● **Modification records**:
┄┄┄┄┄┄
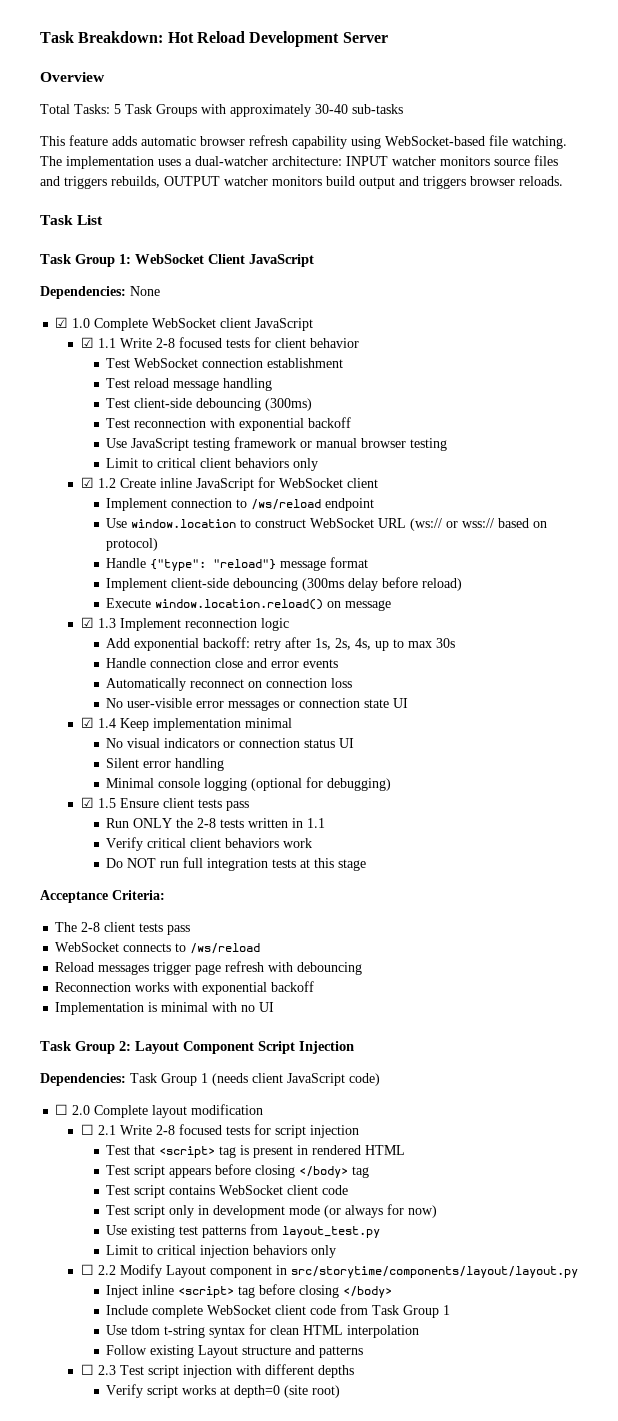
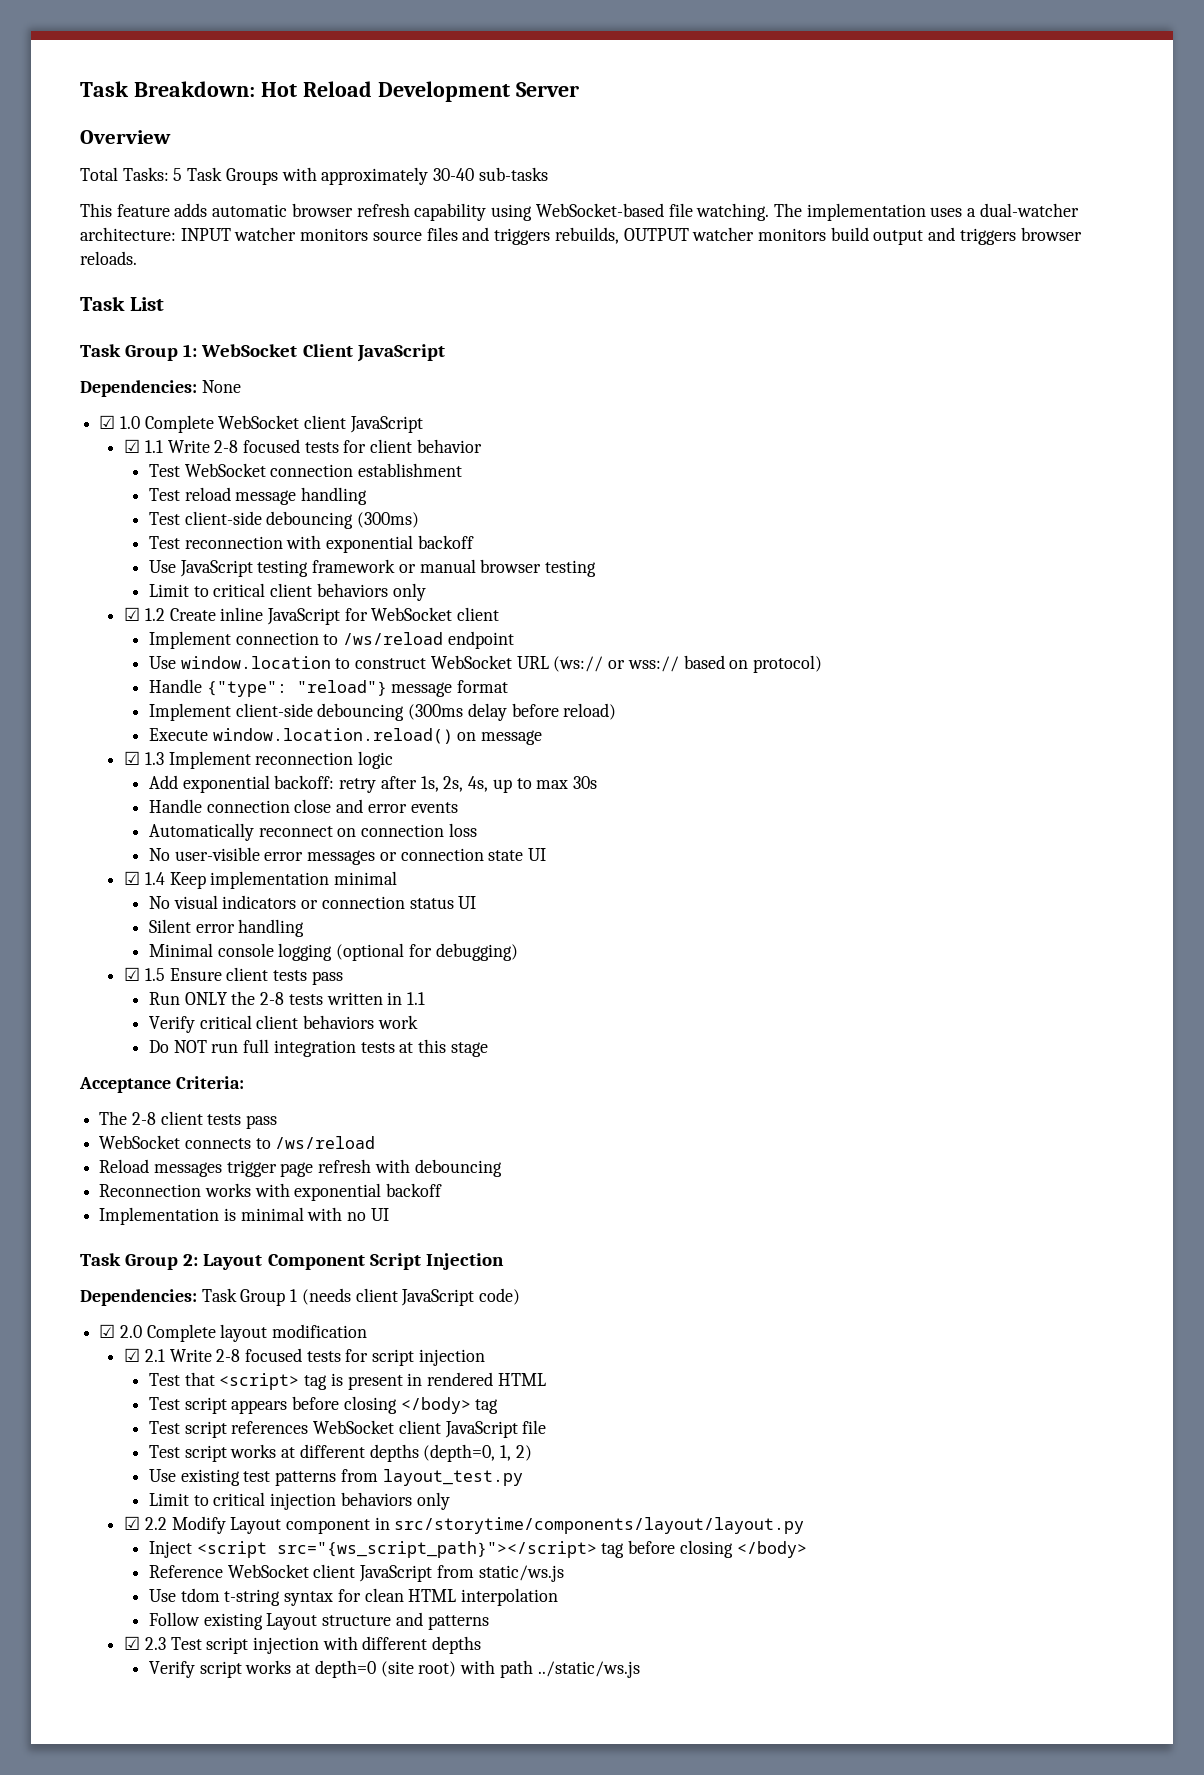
- ☐ 2.0 Complete layout modification
+ ☑ 2.0 Complete layout modification
- ☐ 2.1 Write 2-8 focused tests for script injection
+ ☑ 2.1 Write 2-8 focused tests for script injection
- Test script contains WebSocket client code
- Test script only in development mode (or always for now)
+ Test script references WebSocket client JavaScript file
+ Test script works at different depths (depth=0, 1, 2)
- ☐ 2.2 Modify Layout component in src/storytime/components/layout/layout.py
+ ☑ 2.2 Modify Layout component in src/storytime/components/layout/layout.py
- Inject inline <script> tag before closing </body>
+ Inject <script src="{ws_script_path}"></script> tag before closing </body>
- Include complete WebSocket client code from Task Group 1
+ Reference WebSocket client JavaScript from static/ws.js
- ☐ 2.3 Test script injection with different depths
+ ☑ 2.3 Test script injection with different depths
- Verify script works at depth=0 (site root)
+ Verify script works at depth=0 (site root) with path ../static/ws.js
┄┄┄┄┄┄
Your task is to transcribe exactly the lines from the one with "JavaScript from static/ws.js" through the end of the data, both included, and nothing besides.

● **TASK ANSWER**:
+ Reference WebSocket client JavaScript from static/ws.js
- ☐ 2.3 Test script injection with different depths
+ ☑ 2.3 Test script injection with different depths
- Verify script works at depth=0 (site root)
+ Verify script works at depth=0 (site root) with path ../static/ws.js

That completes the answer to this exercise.